____ RECORDS FOR THIS EXERCISE
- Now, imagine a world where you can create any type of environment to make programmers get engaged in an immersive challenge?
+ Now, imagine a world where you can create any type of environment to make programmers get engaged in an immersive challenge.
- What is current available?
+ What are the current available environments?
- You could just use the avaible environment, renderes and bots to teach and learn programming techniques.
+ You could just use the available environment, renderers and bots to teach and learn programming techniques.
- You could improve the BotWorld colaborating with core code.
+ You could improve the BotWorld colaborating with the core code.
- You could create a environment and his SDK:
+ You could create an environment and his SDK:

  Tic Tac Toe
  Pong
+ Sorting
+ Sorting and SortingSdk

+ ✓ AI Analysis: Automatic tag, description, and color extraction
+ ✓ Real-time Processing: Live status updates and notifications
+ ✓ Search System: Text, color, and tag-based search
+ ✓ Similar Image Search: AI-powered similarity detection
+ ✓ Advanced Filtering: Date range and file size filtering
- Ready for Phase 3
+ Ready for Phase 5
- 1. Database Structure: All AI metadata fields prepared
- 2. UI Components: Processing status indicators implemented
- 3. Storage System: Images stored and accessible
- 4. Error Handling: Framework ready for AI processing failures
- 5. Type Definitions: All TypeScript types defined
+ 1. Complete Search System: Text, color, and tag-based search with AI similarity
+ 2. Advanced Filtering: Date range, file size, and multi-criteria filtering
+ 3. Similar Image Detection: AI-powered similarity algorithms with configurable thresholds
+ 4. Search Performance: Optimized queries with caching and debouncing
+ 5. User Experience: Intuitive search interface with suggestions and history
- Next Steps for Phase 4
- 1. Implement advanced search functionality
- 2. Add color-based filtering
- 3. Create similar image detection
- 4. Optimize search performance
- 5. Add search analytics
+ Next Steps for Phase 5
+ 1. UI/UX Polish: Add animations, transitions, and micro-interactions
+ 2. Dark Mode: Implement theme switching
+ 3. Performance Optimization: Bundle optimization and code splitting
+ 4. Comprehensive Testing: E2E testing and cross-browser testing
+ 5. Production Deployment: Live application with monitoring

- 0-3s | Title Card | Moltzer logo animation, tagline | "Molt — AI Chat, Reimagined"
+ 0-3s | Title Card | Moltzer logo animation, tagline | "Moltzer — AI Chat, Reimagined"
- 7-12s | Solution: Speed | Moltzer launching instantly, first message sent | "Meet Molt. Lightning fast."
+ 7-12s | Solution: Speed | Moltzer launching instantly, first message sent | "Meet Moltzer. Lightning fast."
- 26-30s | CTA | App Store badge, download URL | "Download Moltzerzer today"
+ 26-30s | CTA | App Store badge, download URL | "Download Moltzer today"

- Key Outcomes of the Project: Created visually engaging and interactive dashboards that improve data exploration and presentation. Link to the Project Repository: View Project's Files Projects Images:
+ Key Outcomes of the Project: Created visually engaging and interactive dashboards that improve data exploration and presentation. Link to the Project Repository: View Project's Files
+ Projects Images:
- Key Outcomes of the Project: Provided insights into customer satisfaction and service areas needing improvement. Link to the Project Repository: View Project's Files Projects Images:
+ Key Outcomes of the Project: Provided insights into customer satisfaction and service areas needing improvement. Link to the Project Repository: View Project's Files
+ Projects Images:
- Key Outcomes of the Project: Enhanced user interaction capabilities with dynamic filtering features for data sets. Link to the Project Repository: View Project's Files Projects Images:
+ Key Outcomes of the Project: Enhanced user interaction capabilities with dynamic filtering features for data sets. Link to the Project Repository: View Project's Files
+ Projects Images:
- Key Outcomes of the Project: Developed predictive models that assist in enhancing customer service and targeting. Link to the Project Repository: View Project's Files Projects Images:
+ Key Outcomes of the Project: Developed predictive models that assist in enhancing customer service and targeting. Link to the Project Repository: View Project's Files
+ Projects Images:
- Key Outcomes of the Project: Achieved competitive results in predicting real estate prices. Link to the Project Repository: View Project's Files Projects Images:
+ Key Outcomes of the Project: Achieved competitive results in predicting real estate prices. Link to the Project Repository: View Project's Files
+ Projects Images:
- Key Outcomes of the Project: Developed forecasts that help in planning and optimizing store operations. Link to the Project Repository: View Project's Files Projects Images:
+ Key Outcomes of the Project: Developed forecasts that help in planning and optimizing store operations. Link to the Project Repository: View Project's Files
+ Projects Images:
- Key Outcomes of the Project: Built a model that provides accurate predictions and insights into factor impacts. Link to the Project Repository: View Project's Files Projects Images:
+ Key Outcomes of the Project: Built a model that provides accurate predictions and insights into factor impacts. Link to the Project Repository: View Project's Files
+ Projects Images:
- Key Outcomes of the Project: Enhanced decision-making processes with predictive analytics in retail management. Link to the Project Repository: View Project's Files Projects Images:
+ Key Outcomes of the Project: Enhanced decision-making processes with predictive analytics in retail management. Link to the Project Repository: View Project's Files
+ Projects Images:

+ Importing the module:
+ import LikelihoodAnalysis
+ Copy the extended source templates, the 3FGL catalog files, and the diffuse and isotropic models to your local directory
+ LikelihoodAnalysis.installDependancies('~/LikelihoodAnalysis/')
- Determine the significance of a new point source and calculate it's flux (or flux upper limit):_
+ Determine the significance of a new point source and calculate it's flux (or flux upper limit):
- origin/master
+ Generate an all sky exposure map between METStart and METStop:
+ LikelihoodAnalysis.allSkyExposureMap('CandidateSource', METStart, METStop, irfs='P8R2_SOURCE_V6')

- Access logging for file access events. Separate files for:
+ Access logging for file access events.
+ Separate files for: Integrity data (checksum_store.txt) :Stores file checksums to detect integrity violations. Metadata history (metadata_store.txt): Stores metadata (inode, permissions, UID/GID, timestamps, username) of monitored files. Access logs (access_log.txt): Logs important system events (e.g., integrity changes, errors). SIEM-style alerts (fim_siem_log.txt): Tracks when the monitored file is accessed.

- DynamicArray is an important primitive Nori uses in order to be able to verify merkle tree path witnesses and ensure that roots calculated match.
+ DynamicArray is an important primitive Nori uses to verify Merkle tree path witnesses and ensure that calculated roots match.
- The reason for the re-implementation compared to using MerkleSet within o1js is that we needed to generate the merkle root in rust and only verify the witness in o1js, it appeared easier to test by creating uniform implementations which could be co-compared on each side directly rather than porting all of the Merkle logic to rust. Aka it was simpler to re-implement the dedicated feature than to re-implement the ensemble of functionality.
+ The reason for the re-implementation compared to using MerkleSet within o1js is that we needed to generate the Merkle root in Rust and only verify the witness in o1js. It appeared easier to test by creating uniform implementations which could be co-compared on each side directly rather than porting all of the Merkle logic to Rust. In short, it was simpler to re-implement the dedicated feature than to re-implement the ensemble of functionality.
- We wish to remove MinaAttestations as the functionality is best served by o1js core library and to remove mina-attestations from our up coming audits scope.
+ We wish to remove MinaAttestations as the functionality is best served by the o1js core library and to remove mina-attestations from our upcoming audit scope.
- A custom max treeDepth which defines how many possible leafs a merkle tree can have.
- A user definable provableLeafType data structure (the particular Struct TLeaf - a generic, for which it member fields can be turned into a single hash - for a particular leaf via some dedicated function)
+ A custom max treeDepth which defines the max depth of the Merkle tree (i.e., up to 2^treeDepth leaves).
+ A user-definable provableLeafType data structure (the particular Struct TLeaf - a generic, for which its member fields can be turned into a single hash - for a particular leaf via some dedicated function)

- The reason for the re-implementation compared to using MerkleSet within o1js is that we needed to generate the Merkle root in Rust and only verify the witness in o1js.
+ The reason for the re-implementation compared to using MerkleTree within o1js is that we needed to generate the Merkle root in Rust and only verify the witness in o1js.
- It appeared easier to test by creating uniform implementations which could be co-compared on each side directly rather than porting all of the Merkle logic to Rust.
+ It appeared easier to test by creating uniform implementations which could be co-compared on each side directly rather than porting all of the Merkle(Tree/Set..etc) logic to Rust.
________
TASK PROMPT —
Take each line above that holds the string "customer" and copy it.

ANSWER BOX —
- Key Outcomes of the Project: Provided insights into customer satisfaction and service areas needing improvement. Link to the Project Repository: View Project's Files Projects Images:
+ Key Outcomes of the Project: Provided insights into customer satisfaction and service areas needing improvement. Link to the Project Repository: View Project's Files
- Key Outcomes of the Project: Developed predictive models that assist in enhancing customer service and targeting. Link to the Project Repository: View Project's Files Projects Images:
+ Key Outcomes of the Project: Developed predictive models that assist in enhancing customer service and targeting. Link to the Project Repository: View Project's Files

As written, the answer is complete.